His greatest geographical contribution, however, lay in his identification and description of the Great Basin, the huge region whose special peculiarity had escaped B. L. E. de Bonneville and others. Frémont invented the term still used for the basin, or collection of small basins, between the Wasatch Range on the east and the Sierra on the west—a mountain-rimmed region with no outlet for its streams. Even yet, a better description of its major characteristics than that given by Frémont’s reports would be difficult to find. The image of the Great Basin haunted Frémont from the moment he first seized and broadly sketched it. He had explored much of its high periphery on the Utah, the northern, and the California sides. “It cannot be less than 400 or 500 miles each way,” he writes, “and must lie principally in the Alta California [then including Nevada-Utah]. … Of its interior but little is known. It is called a desert, and from what I have seen of it, sterility may be its principal character; but where there is so much water, there must be some oasis.”

Frémont’s estimate of distances was fairly correct. The Sierra and the Wasatch, their steep faces fronting each other, lie 400 to 500 miles apart. The mountain and plateau country between is much eroded, but since the stream cannot run to the sea, the eroded materials fill the space between the barren peaks to a great depth. An artesian well driller near Huxley, Nevada, has brought up well-preserved redwood from a depth of 1,900 feet. During the glacial period, when rains were heavy, two great bodies of water filled the basin; one, covering much of present-day Nevada, now termed by geologists Lahontan Lake, the other in Utah (with Great Salt Lake its vestige) called Lake Bonneville. Frémont’s reference to an oasis is echoed by modern writers who have called the settled fertile parts of Utah “an oasis at the foot of the Wasatch.” When Humboldt in his final volume adopted the explorer’s term, he remarked: “Our knowledge of this configuration is one of the chief points of Frémont’s great hypsometrical investigations in 1843–44.”

While we cannot call Frémont a great man, we can maintain that as an explorer—the first distinctively scientific explorer produced by the United States—he had qualities of greatness. Alas that his career was warped into inferior channels, while he was yet in his early prime, by the Mexican War. The sun that rose so auspiciously on the well-equipped young man marching purposefully and joyously into the West of 1838 sank into the dust and commotion of California in 1846. The smoke of battle hid complications and frustrations that Frémont, turning back from Oregon on what he deemed an imperative summons, could never have guessed; and before it cleared away the quarrel with General S. W. Kearny had forced him from the Army and deprived him of government support in further exploration. His scientific labors were virtually ended, for the two privately equipped expeditions which he later led failed of significant results.

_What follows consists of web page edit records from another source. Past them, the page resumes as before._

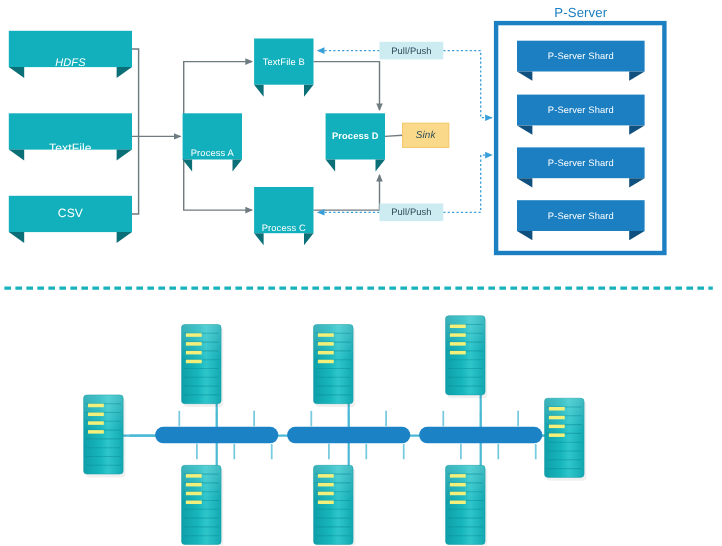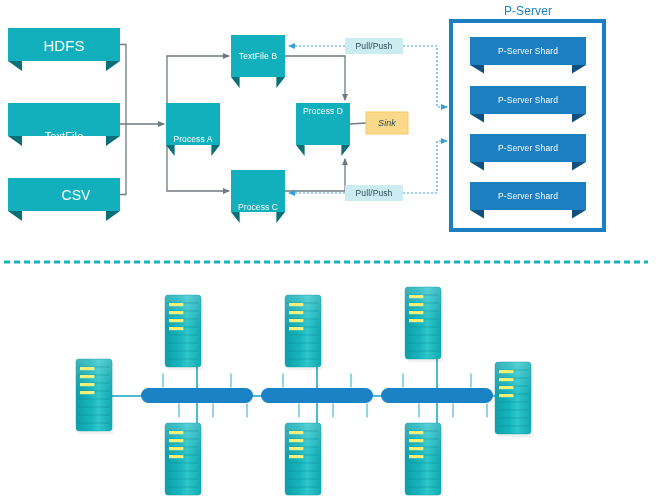"HDFS" div.lbl { font-size: 15px -> 10px; font-style: none -> italic; top: 45px -> 58px }
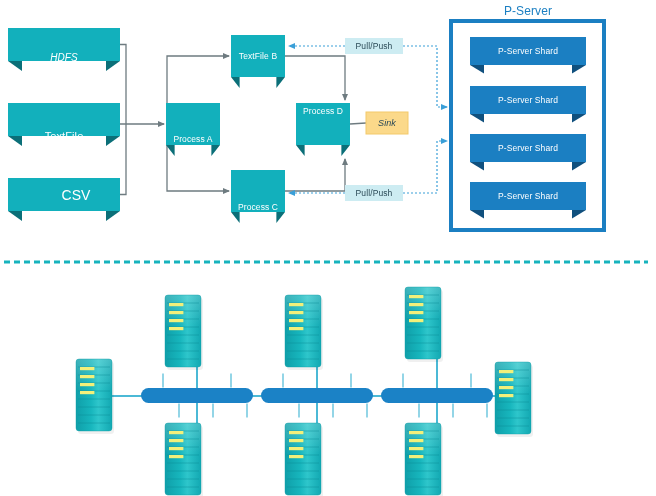"Process D" div.lbl { font-weight: none -> bold; top: 111px -> 124px }
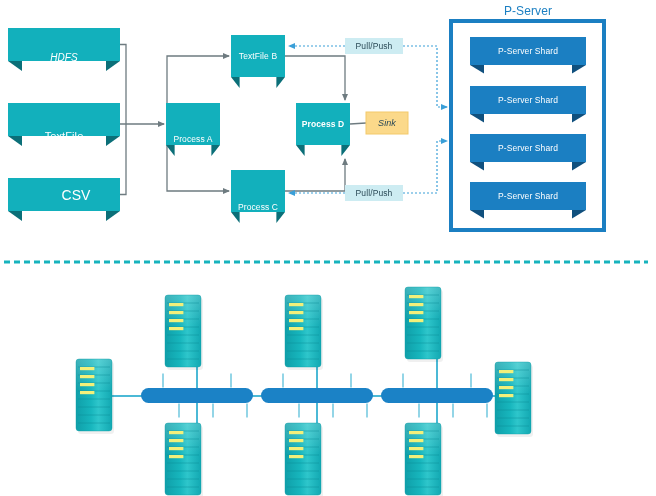"CSV" div.lbl { font-size: 14px -> 11px; left: 76px -> 64px }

A new America emerged from the Mexican War, enlarged by one third in extent, and faced by an exigent problem in tying East and Far West together by road, telegraph, and railway. It needed scientific explorers and map-makers; it needed just such dedicated skill and rich experience as Frémont could have supplied. Had fate been kinder, he might have done much to examine the new resources, assist emigrants, and find the best paths of transcontinental commerce. All the glitter and adventure of his later career—the California senatorship, the Mariposa fortune quickly vanished, the presidential nomination of 1856, the majorgeneralship in the Civil War, the railroad presidency--were a poor compensation for what he and the country lost. But the high achievement of the eight years, in which he not only kept the field of western investigation but led it, remained a permanent possession, and his record of these years may be counted one of our proud American stories.